Pengacara Antikorupsi Ajukan Argumen Hukum Melawan Penetapan Tersangka Nadiem Makarim
Pemerintah menantang mantan Mendikbud Nadiem Makarim di Pengadilan Negeri Jakarta Selatan (PN Jaksel), mengakibatkan 12 tokoh antikorupsi mengajukan diri sebagai Amicus Curiae untuk menyampaikan pendapat hukum. Mereka berpendapat bahwa penetapan tersangka tanpa bukti yang cukup adalah tidak adil dan dapat melanggar hak-harafas mereka.
Dalam sidang praperadilan, Arsil, Peneliti Senior Lembaga Kajian dan Advokasi Independensi Peradilan, menyatakan bahwa 12 nama yang terlibat Amicus Curiae antara lain mantan Jaksa Agung hingga pimpinan Komisi Pemberantasan Korupsi (KPK). Mereka menginginkan penegakan hukum yang dilakukan secara akuntabel dan memiliki bukti yang cukup untuk menetapkan seseorang sebagai tersangka.

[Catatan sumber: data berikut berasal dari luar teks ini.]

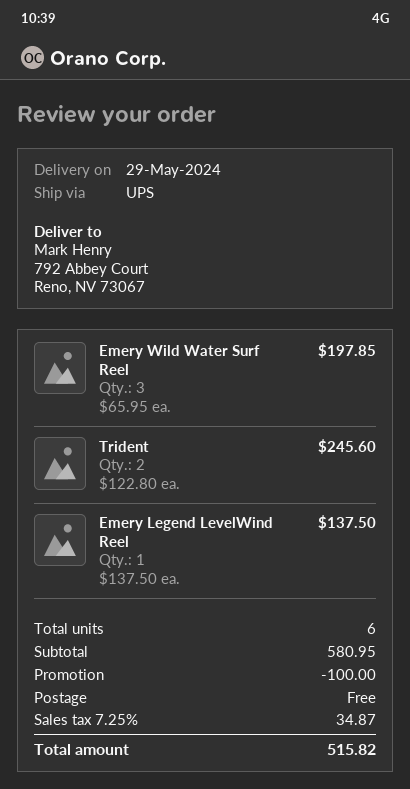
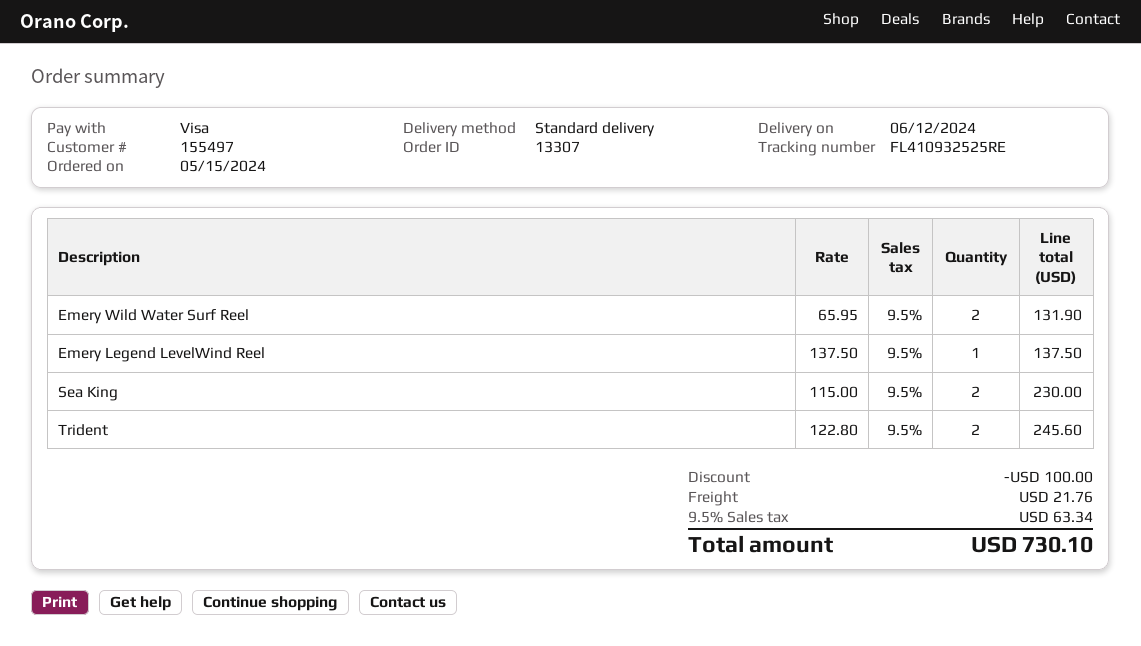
delivery date: 2024-05-29 -> 2024-06-12
shipping method: UPS -> standard
Emery Wild Water Surf Reel: 3 x 65.95 = 197.85 -> 2 x 65.95 = 131.90
Sea King: none -> 2 x 115.00 = 230.00
shipping: 0.00 -> 21.76
tax: 7.25% = 34.87 -> 9.5% = 63.34
total: 515.82 -> 730.10

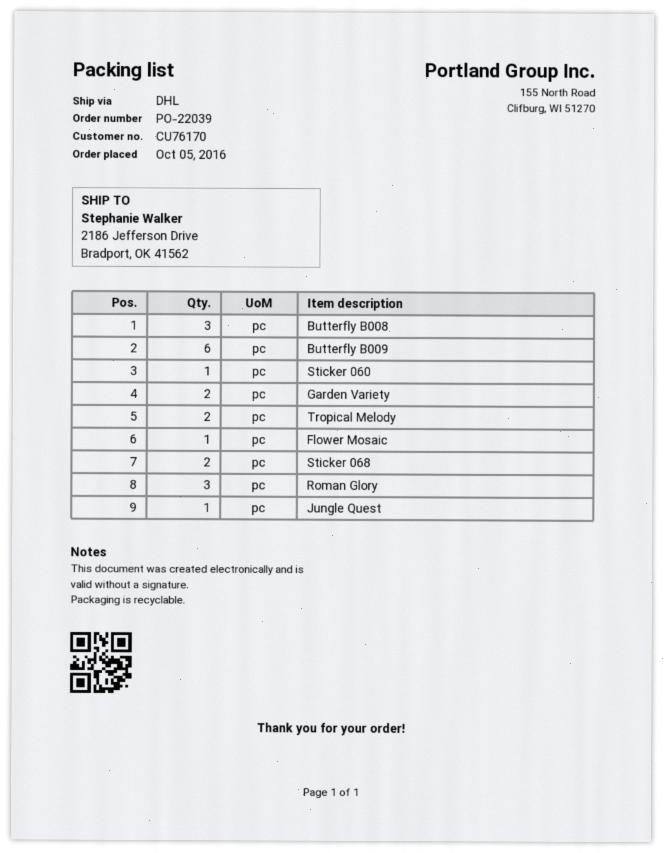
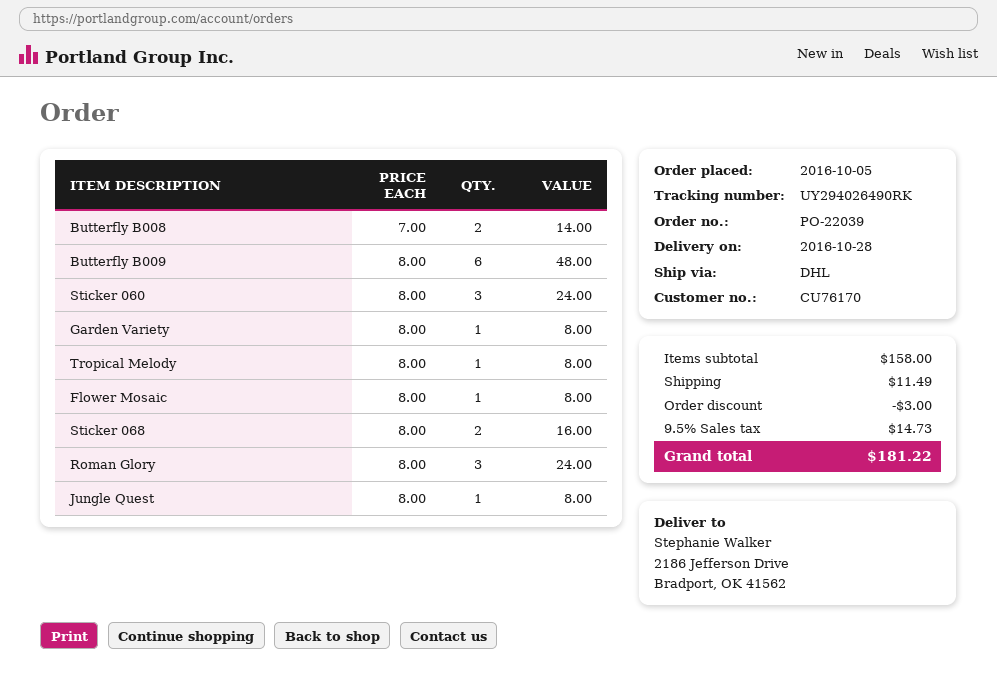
Butterfly B008: 3 -> 2
Sticker 060: 1 -> 3
Garden Variety: 2 -> 1
Tropical Melody: 2 -> 1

Arsil menjelaskan bahwa KUHAP tidak mengatur pola penangkapan tersangka dan juga tidak termasuk di dalam upaya paksa. Namun, mereka paham bahwa penetapan tersangka memiliki dampak, baik bagi reputasi maupun segala macam.
Menurut Arsil, semua orang memiliki potensi menjadi korban tindak pidana. Oleh karena itu, para tokoh ini menginginkan penegakan hukum yang dilakukan secara akuntabel dan memadai bukti untuk menetapkan seseorang sebagai tersangka.

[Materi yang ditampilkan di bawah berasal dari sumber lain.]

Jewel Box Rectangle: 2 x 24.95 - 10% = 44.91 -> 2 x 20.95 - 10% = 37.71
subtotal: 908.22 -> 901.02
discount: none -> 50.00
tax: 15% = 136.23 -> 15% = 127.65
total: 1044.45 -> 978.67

Mereka juga menjelaskan bahwa keputusan mereka untuk mengajukan Amicus Curiae bukan untuk memperlihatkan penegakan hukum yang sembarangan, tetapi untuk memastikan bahwa kesalahan tidak dapat dikoreksi atau tidak ada forum atau mekanisme yang efektif untuk mengoreksinya.

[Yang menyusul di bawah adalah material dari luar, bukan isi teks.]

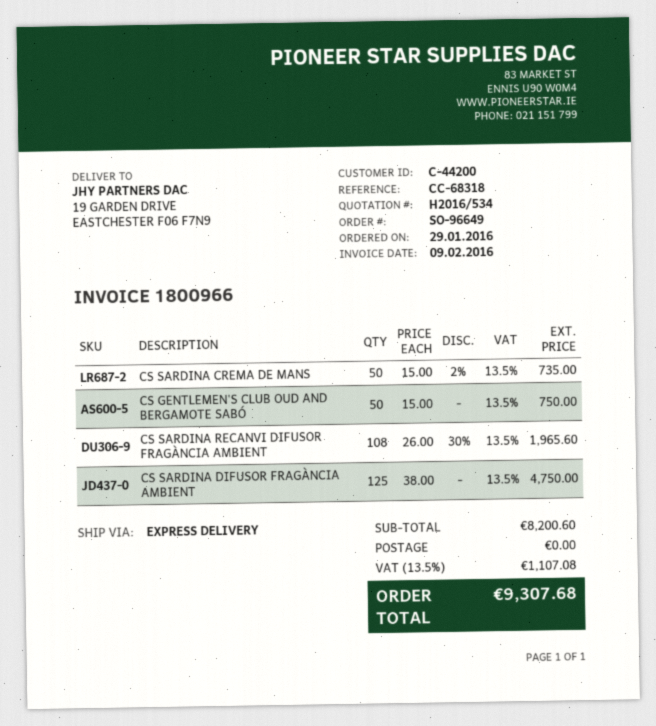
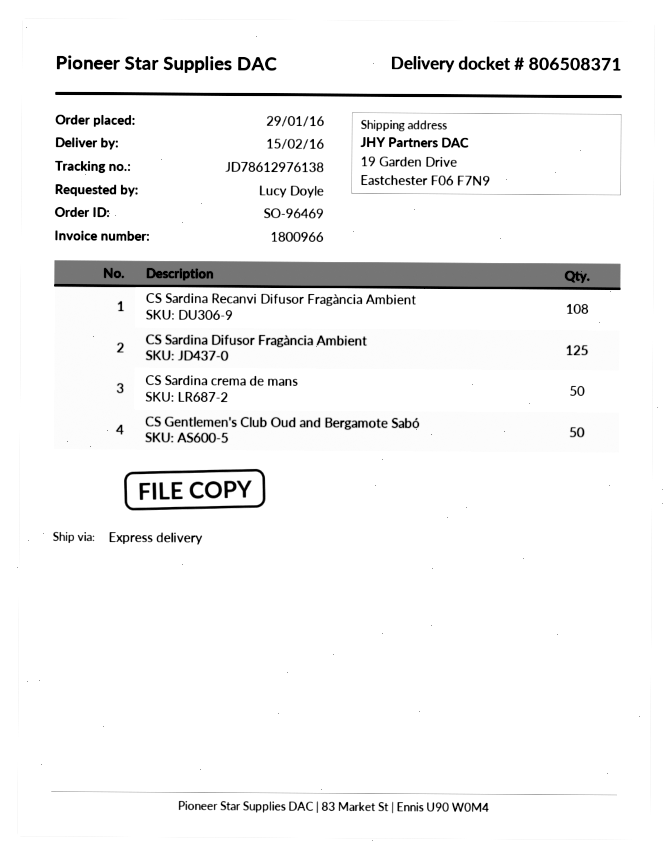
order number: SO-96649 -> SO-96469

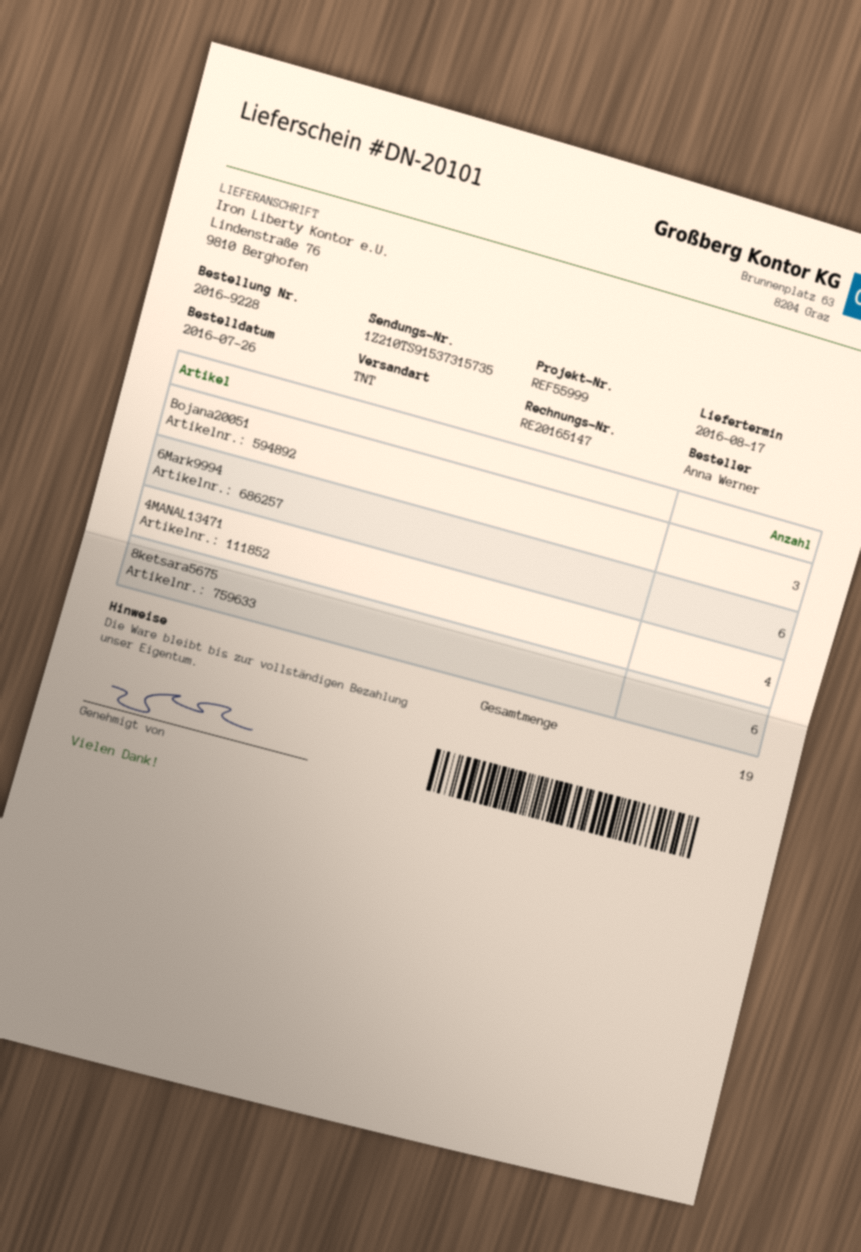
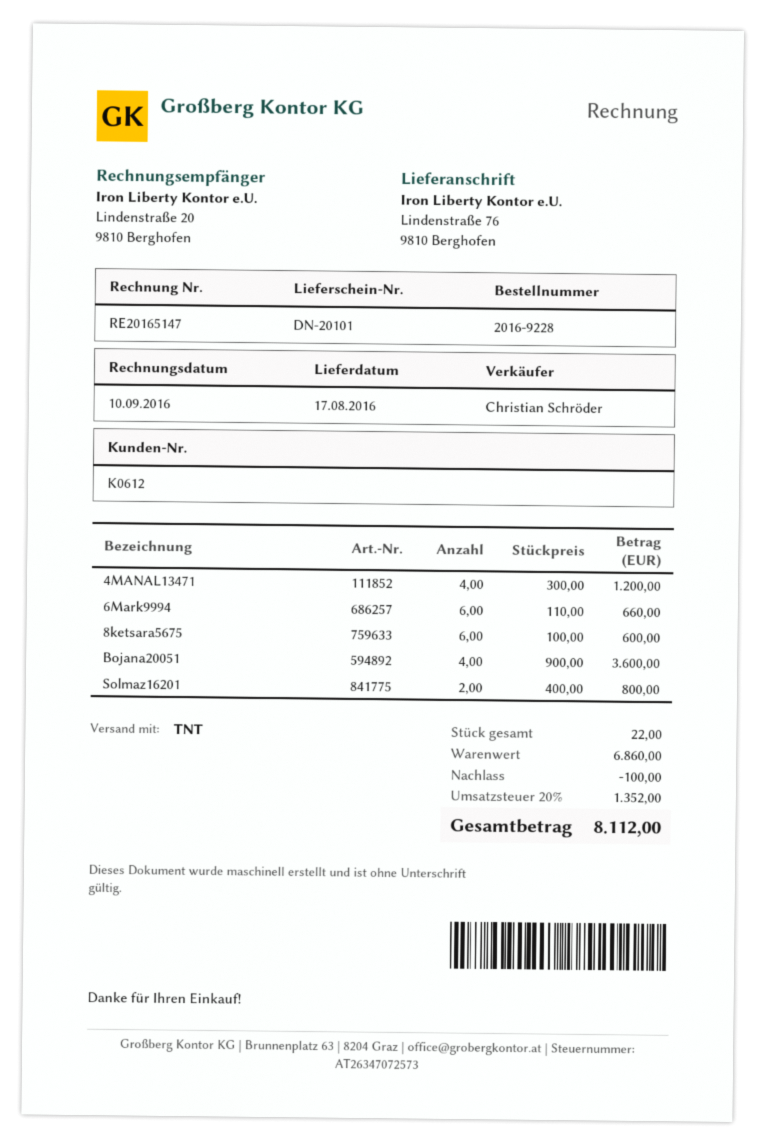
Bojana20051: 3 -> 4
Solmaz16201: none -> 2
total quantity: 19 -> 22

Pemerintah menantang mantan Mendikbud Nadiem Makarim di Pengadilan Negeri Jakarta Selatan (PN Jaksel), mengakibatkan 12 tokoh antikorupsi mengajukan diri sebagai Amicus Curiae untuk menyampaikan pendapat hukum. Mereka berpendapat bahwa penetapan tersangka tanpa bukti yang cukup adalah tidak adil dan dapat melanggar hak-harafas mereka.
Dalam sidang praperadilan, Arsil, Peneliti Senior Lembaga Kajian dan Advokasi Independensi Peradilan, menyatakan bahwa 12 nama yang terlibat Amicus Curiae antara lain mantan Jaksa Agung hingga pimpinan Komisi Pemberantasan Korupsi (KPK). Mereka menginginkan penegakan hukum yang dilakukan secara akuntabel dan memiliki bukti yang cukup untuk menetapkan seseorang sebagai tersangka.
Arsil menjelaskan bahwa KUHAP tidak mengatur pola penangkapan tersangka dan juga tidak termasuk di dalam upaya paksa. Namun, mereka paham bahwa penetapan tersangka memiliki dampak, baik bagi reputasi maupun segala macam.
Menurut Arsil, semua orang memiliki potensi menjadi korban tindak pidana. Oleh karena itu, para tokoh ini menginginkan penegakan hukum yang dilakukan secara akuntabel dan memadai bukti untuk menetapkan seseorang sebagai tersangka.
Mereka juga menjelaskan bahwa keputusan mereka untuk mengajukan Amicus Curiae bukan untuk memperlihatkan penegakan hukum yang sembarangan, tetapi untuk memastikan bahwa kesalahan tidak dapat dikoreksi atau tidak ada forum atau mekanisme yang efektif untuk mengoreksinya.